* _Data for the task_:
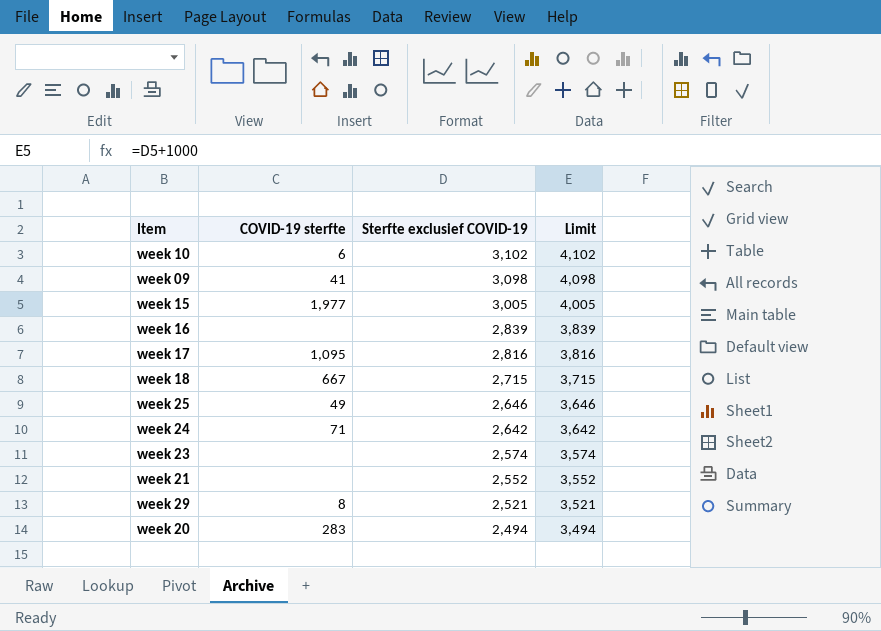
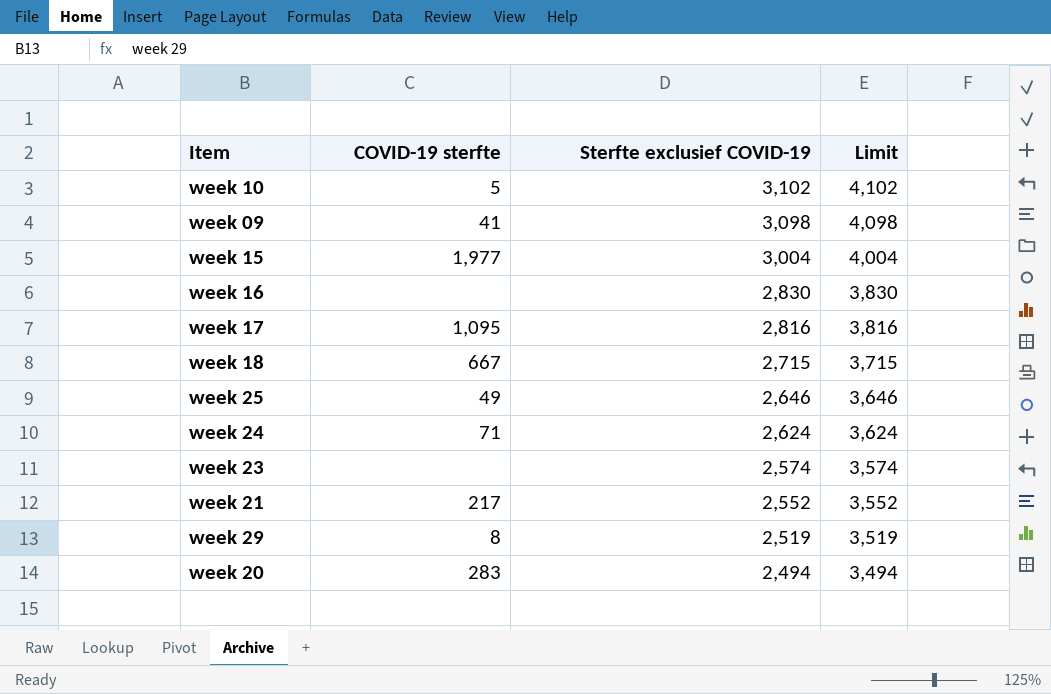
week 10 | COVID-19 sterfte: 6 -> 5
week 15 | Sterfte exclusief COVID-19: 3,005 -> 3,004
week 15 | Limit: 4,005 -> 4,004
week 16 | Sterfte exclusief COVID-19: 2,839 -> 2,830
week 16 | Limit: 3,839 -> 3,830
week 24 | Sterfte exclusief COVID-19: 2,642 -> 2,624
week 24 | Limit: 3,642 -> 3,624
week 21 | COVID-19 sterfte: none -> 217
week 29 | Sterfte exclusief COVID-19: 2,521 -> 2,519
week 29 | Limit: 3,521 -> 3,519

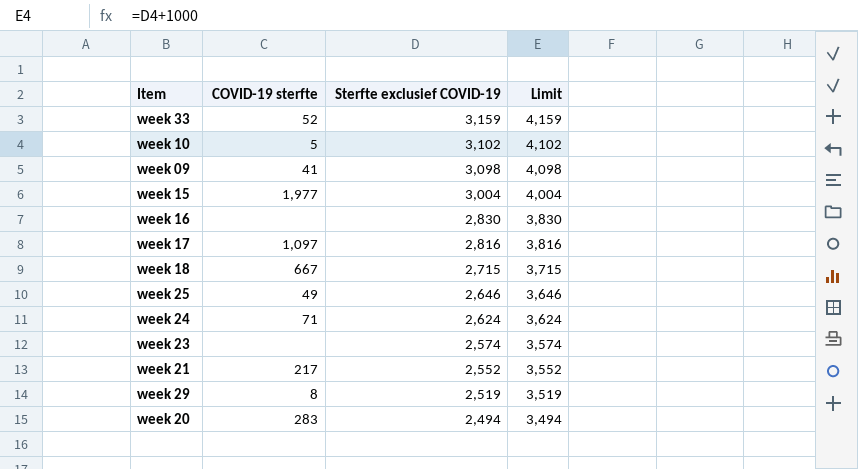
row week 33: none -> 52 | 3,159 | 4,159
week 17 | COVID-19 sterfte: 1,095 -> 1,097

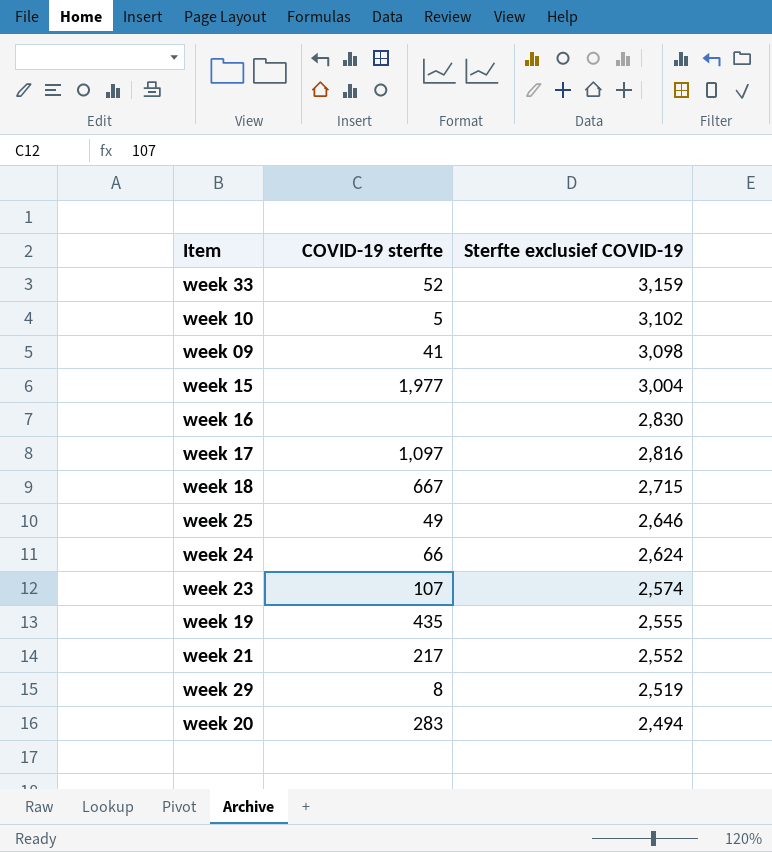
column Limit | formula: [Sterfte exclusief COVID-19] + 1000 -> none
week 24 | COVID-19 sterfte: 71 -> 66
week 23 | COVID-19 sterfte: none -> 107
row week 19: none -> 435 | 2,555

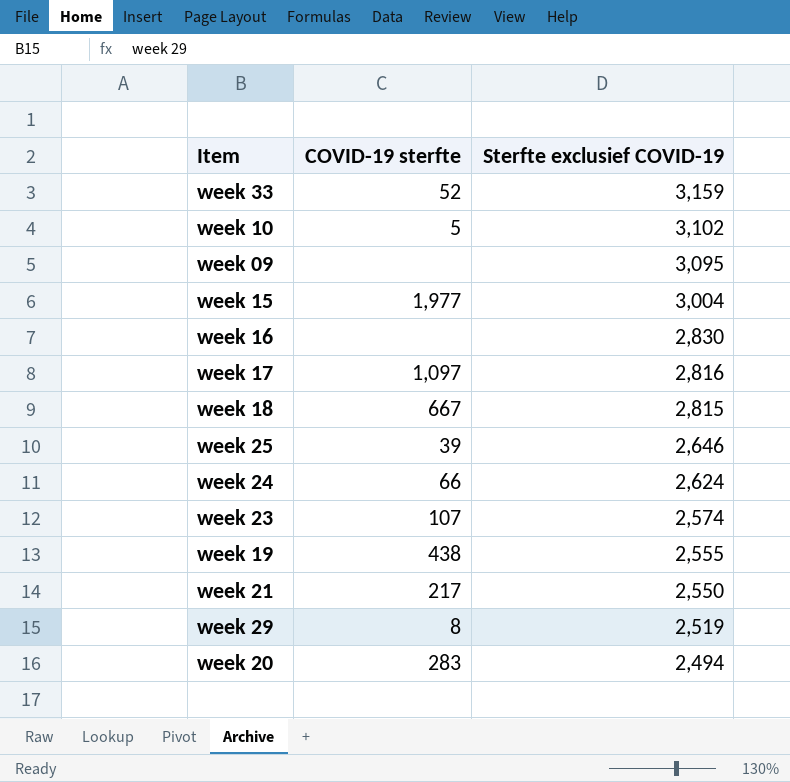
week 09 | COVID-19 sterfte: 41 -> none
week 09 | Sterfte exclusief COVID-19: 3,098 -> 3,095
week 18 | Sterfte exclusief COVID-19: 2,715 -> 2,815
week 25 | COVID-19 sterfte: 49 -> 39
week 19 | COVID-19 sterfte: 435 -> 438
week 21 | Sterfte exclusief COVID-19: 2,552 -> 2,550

* _Problem details_:
Within the listing above, extract exactly the lines that run from the one containing "week 21 | COVID-19 sterfte: none -> 217" through the one containing "week 24 | COVID-19 sterfte: 71 -> 66", excluding any pictures.

* _Response to this task_:
week 21 | COVID-19 sterfte: none -> 217
week 29 | Sterfte exclusief COVID-19: 2,521 -> 2,519
week 29 | Limit: 3,521 -> 3,519

row week 33: none -> 52 | 3,159 | 4,159
week 17 | COVID-19 sterfte: 1,095 -> 1,097

column Limit | formula: [Sterfte exclusief COVID-19] + 1000 -> none
week 24 | COVID-19 sterfte: 71 -> 66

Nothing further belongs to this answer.